Я сдаюсь и застываю в позе покойника. Они правы – это самая подходящая для меня поза. Смерть была у меня внутри, и, наверное, она вышла не вся. От нее там что-то осталось. Какие-то фрагменты и сгустки.
– В матке ничего нет, – говорит врач УЗИ. – Вам повезло. Хирургия вам не понадобится.
Она вытирает гель с моего живота, в котором больше нет моего ребенка, в котором больше ничего нет, кроме следов, которые оставила смерть. Эти следы не может распознать ультразвук, но я их чувствую. Уж я-то их в себе чувствую.
Они уходят – и акушерка, и врач УЗИ, а я лежу со скрещенными руками и смотрю в потолок. Наташа тоже прощается и уходит – уже глубокая ночь.
Мой Саша наклоняется надо мной и спрашивает:
– Ты как?
– Мне кажется, я умираю, – говорю я моему Саше. – Он умер – и я тоже сейчас умру. Так может быть?
– Нет, не может, – говорит Саша. – Врачи бы точно заметили, если бы ты умирала.
– Мне кажется, тут нет воздуха, – говорю я. – Мне трудно дышать. Мне холодно. У меня немеют губы. И нос. И щеки.
– Позвать врача?
– Позови.
Мой Саша уходит – и возвращается вместе с Каем, любителем памятников. У Кая в руке шприц с прозрачной жидкостью, он мельком смотрит на датчик, до сих пор фиксирующий мои давление и пульс, и говорит:
– Физически вы в порядке. Но у вас стресс. Если не возражаете, я введу вам успокоительное.
Я не возражаю.
Минут через пять после укола в комнату возвращается воздух, а ко мне – ощущение, что мое лицо – это мое лицо, а не посмертная маска. Еще минут через десять приходит понимание, что я и ребенок – теперь уже не одно целое. Я живу – а он умер. Это он, а не я, не дышит и не чувствует свою кожу… Это он лежит сейчас в одиночестве, в холоде, с закрытым лицом.

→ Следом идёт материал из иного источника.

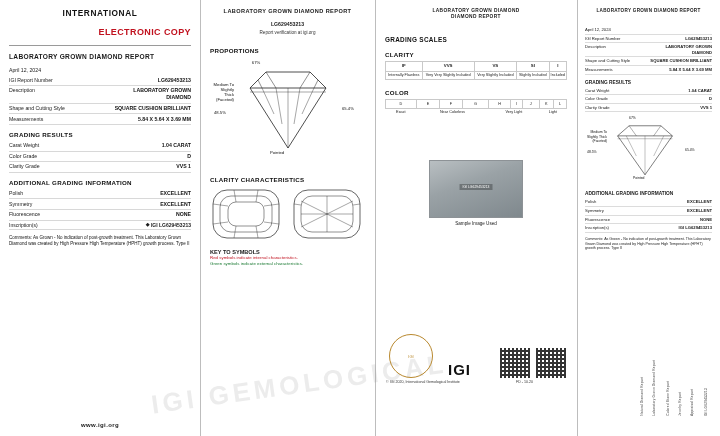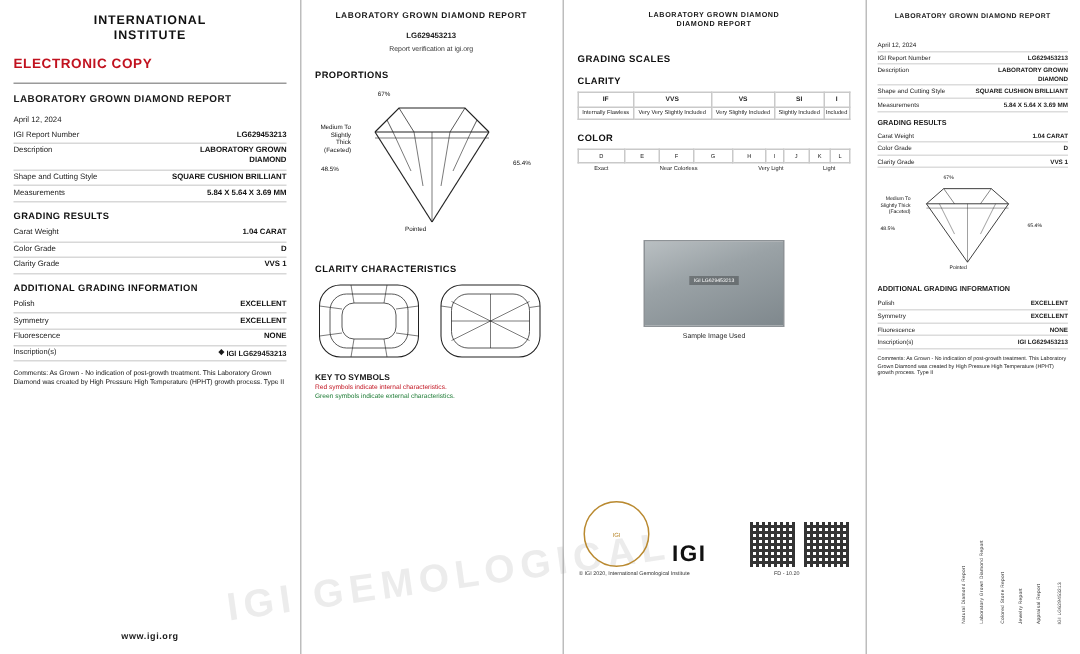"INSTITUTE" div { html: <div>INSTITUTE</div> -> none }
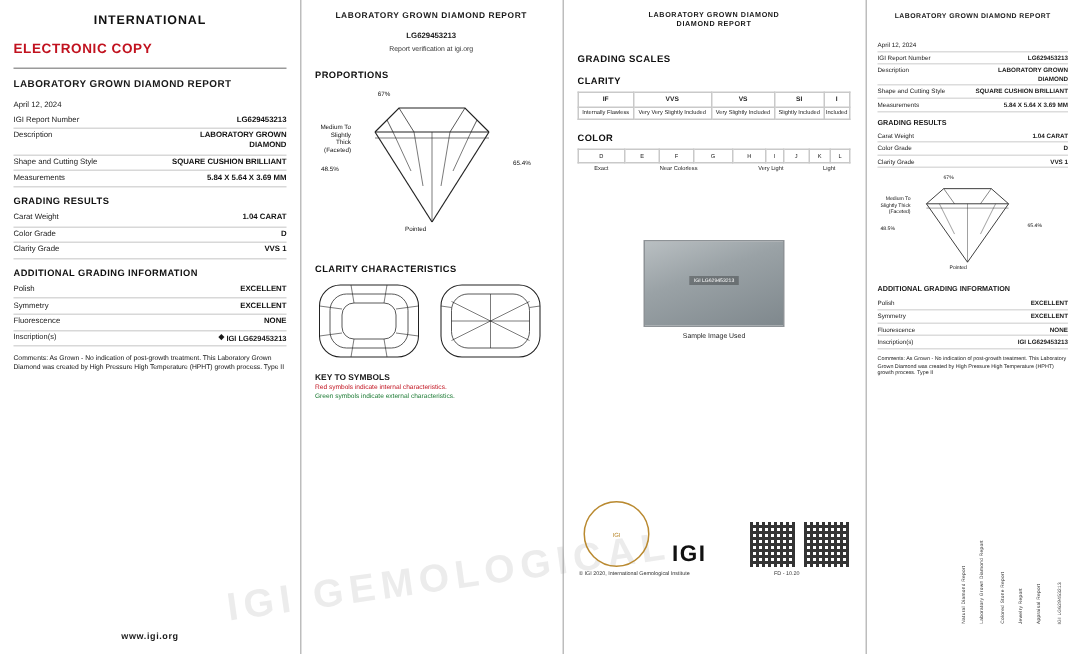"ELECTRONIC COPY" .elec { text-align: left -> right }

Никому не знакомый. Ненужный. Необнятый.
– Может быть, мы все-таки должны были на него посмотреть? – говорю я Саше.
– Может быть.
– Но я боюсь, что он очень страшный. Что он будет мне потом сниться всю жизнь.
– А давай мы сделаем так, – говорит Саша. – Я сейчас пойду один, узнаю, где он, и на него посмотрю. А потом я скажу тебе, страшный он или нет. И сможешь ли ты на него смотреть.
От того, что Саша сейчас найдет его, побудет с ним и заглянет в его лицо, мне становится легче. И еще от того, что, вернувшись, он скажет, смогу я посмотреть на мертвого сына, не потеряв разум, или все-таки нет. Я уверена, что мой муж определит это правильно.
Муж приходит обратно с красными глазами и говорит:
– Он не страшный.
– Что, совсем не страшный?
– Совсем. Но он… грустный. И его очень жалко. Посмотри на него.